Удаленную ссылку опубликовал в закрытом разделе:
http://virusinfo.info/showpost.php?p...postcount=1537

----------

Надоело быть жертвой? Стань профи по информационной безопасности, получай самую свежую информацию об угрозах и средствах защиты от ведущего российского аналитического центра Anti-Malware.ru:

----------


## sergey888

А вы уверены что это троян? А то те антивирусы которые его определили не вызывают большого доверия, тем более что бывало, что половина из представленных здесь антивирусов ругалось на совершенно безвредный файл, а тут только три из 36.

При соотношении 3/36 я обычно делаю вывод что ложное срабатывание.

----------


## light59

Подобного рода ссылки всегда вызывают недоверие. И все антивирусные компании это знают. Поэтому вряд ли они стали бы себя рекламировать таким способом
 :"http://": http://pandasecurityus.wordpress.com...gn-av-xp-2008/

----------


## DVi

ИМХО достаточно вот этой фразы, чтобы понять ценность этого "антивируса":



> "ON-Lain"


+ еще 4 грамматические ошибки в этом коротком тексте.
Вот копипаст интересной статьи об этом "антивирусе".

----------


## DoSTR

> А вы уверены что это троян?


55 Кб  и не троян?!  :Wink: 
После опубликования своего поста, я конечно же отослал в вирлаб Касперского и Dr.Web +Antivir



> Ваш запрос был проанализирован. Запись о новом вирусе добавлена в базу.
> Вирус: BackDoor.Darkshell.22.





> Hello.
> New malicious software was found in the attached file.
> It's detection will be included in the next update. Thank you for your help.


т.е. Касперский и DrWeb уже подтвердили мои предположения.




> При соотношении 3/36 я обычно делаю вывод что ложное срабатывание.


А я смотрю на источник получения и на конечную длину файла.

----------


## sergey888

> А я смотрю на источник получения и на конечную длину файла.


  В данном случае согласен. Но если я например скачиваю крэк или патч и мне 3 из 36 антивирусов начинают орать, при том что все орущие антивирусы малоизвестные, я склоняюсь к тому, что это ложное срабатывание. Но в данном случае вы правы, 55 Кб уже само по себе подозрительно.

----------


## Geser

> В данном случае согласен. Но если я например скачиваю крэк или патч и мне 3 из 36 антивирусов начинают орать, при том что все орущие антивирусы малоизвестные, я склоняюсь к тому, что это ложное срабатывание. Но в данном случае вы правы, 55 Кб уже само по себе подозрительно.

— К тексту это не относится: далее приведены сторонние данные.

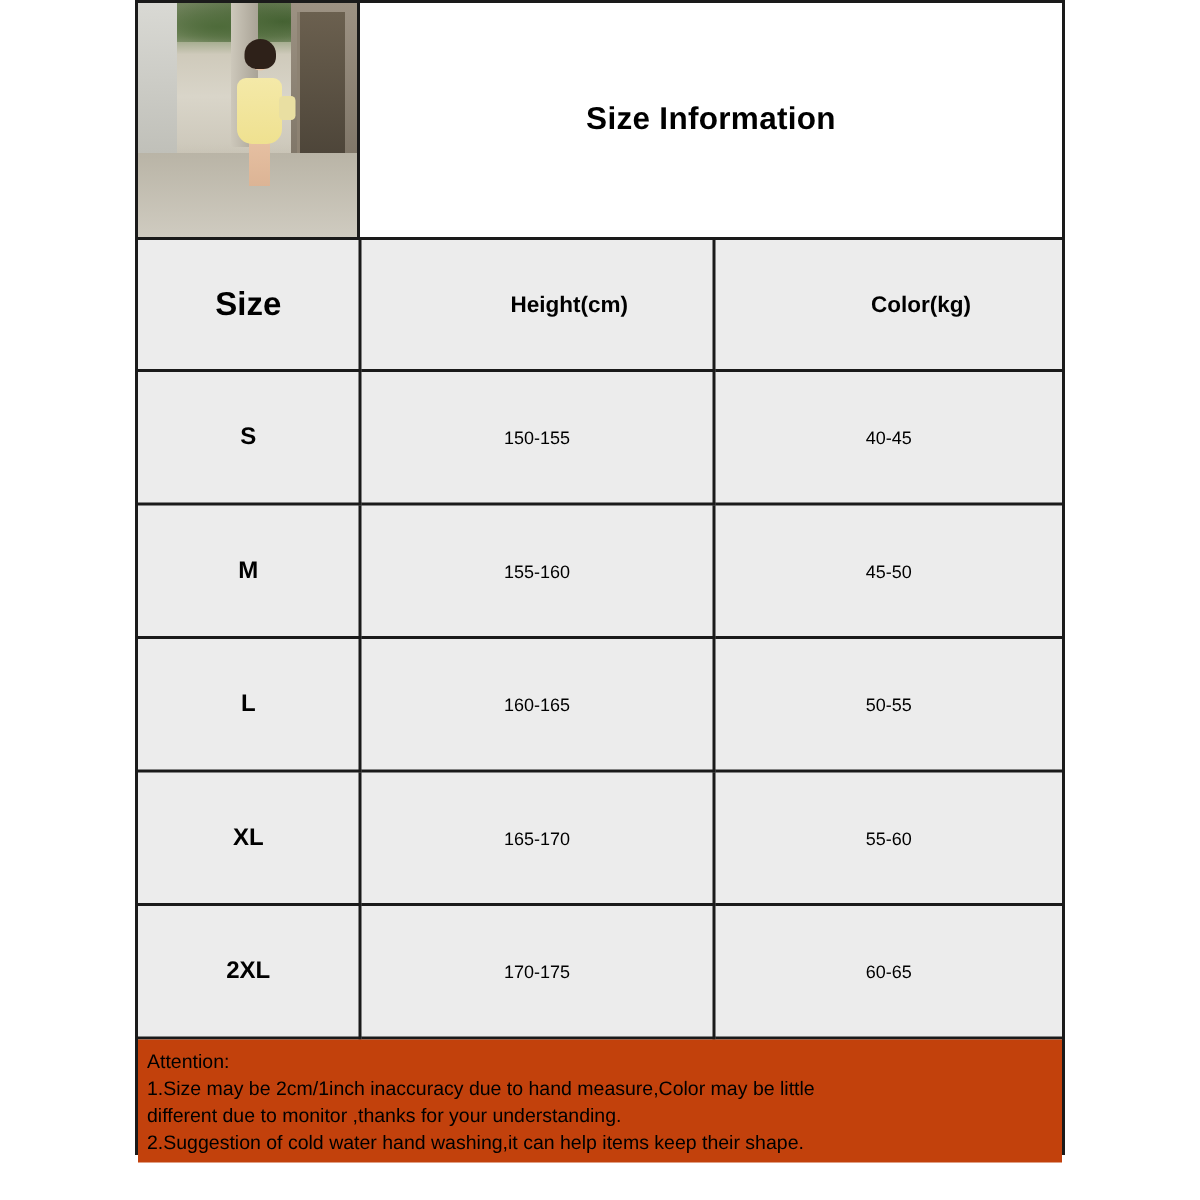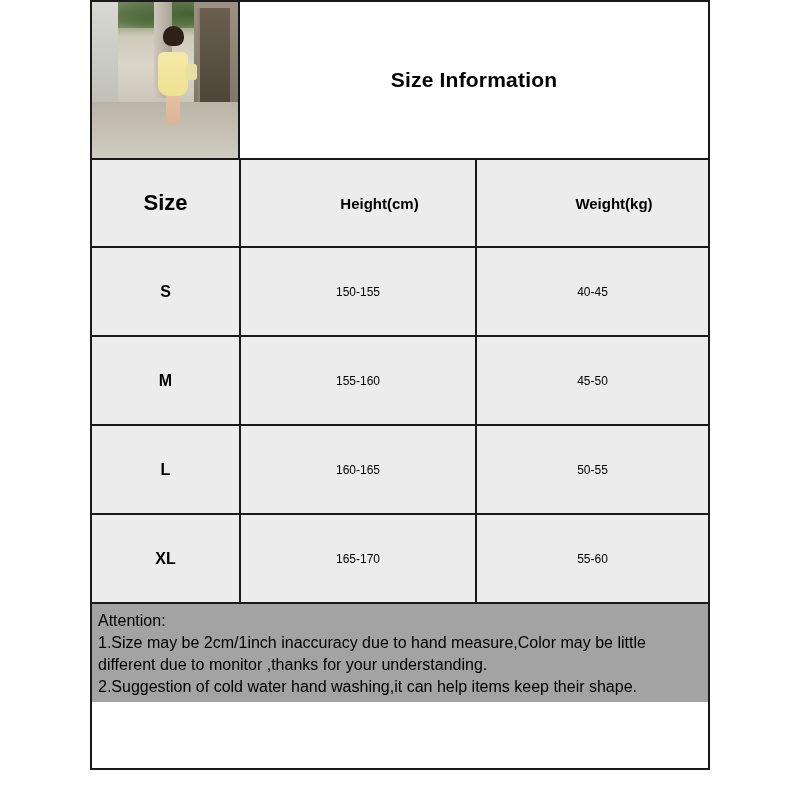"Weight(kg)" th.hdr-col { text: Weight -> Color }
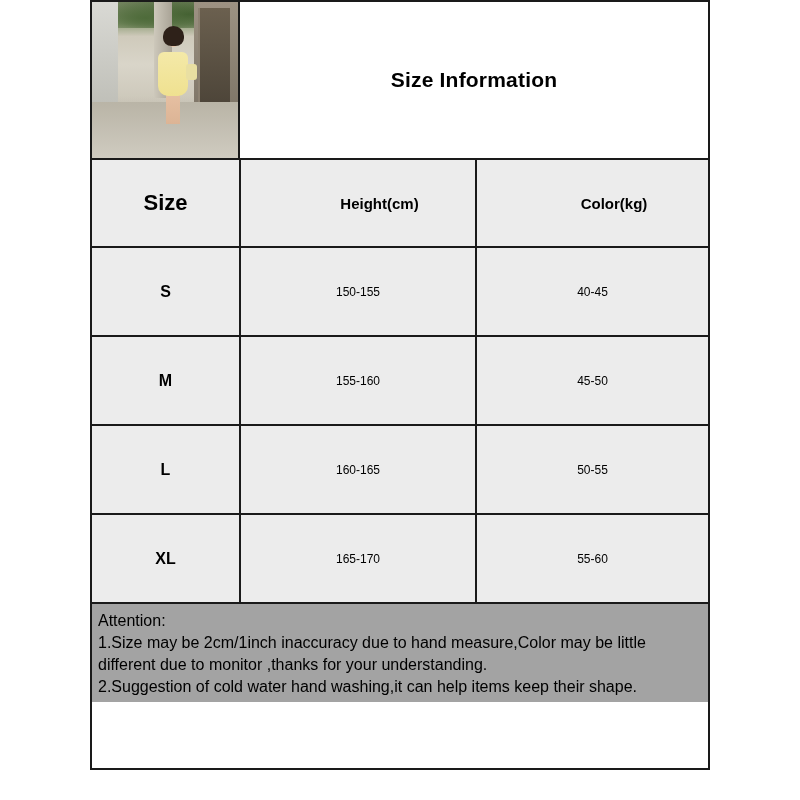"2XL" tr { html: none -> <tr> <td>2XL</td> <td>170-175</td> <td>60-65</td> </tr> }
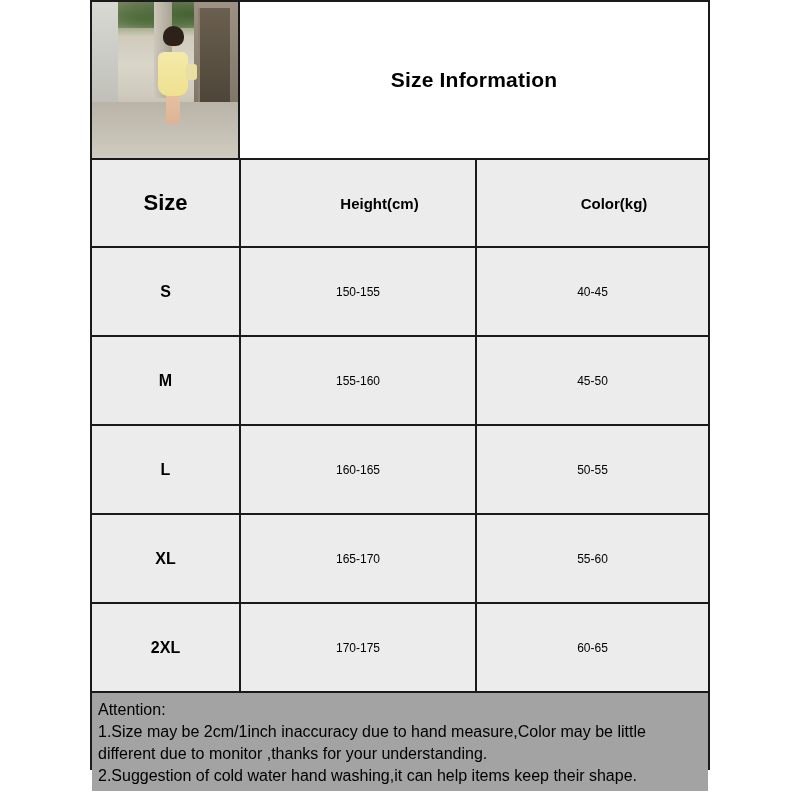"Attention:" .attention { background: #a3a3a3 -> #c2410c; font-size: 16px -> 13px }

Креки и патчи это один из основных путей распространения заразы. И даже если один из 36 находит что-то подозрительное я бы не советовал запускать. В принципе я бы вообще их не советовал запускать никогда  :Smiley:

----------


## sergey888

> Креки и патчи это один из основных путей распространения заразы. И даже если один из 36 находит что-то подозрительное я бы не советовал запускать. В принципе я бы вообще их не советовал запускать никогда


 Могу похвастаться. Сейчас у меня не установлено не одной взломанной проги, все бесплатная альтернатива или бесплатные версии платных программ.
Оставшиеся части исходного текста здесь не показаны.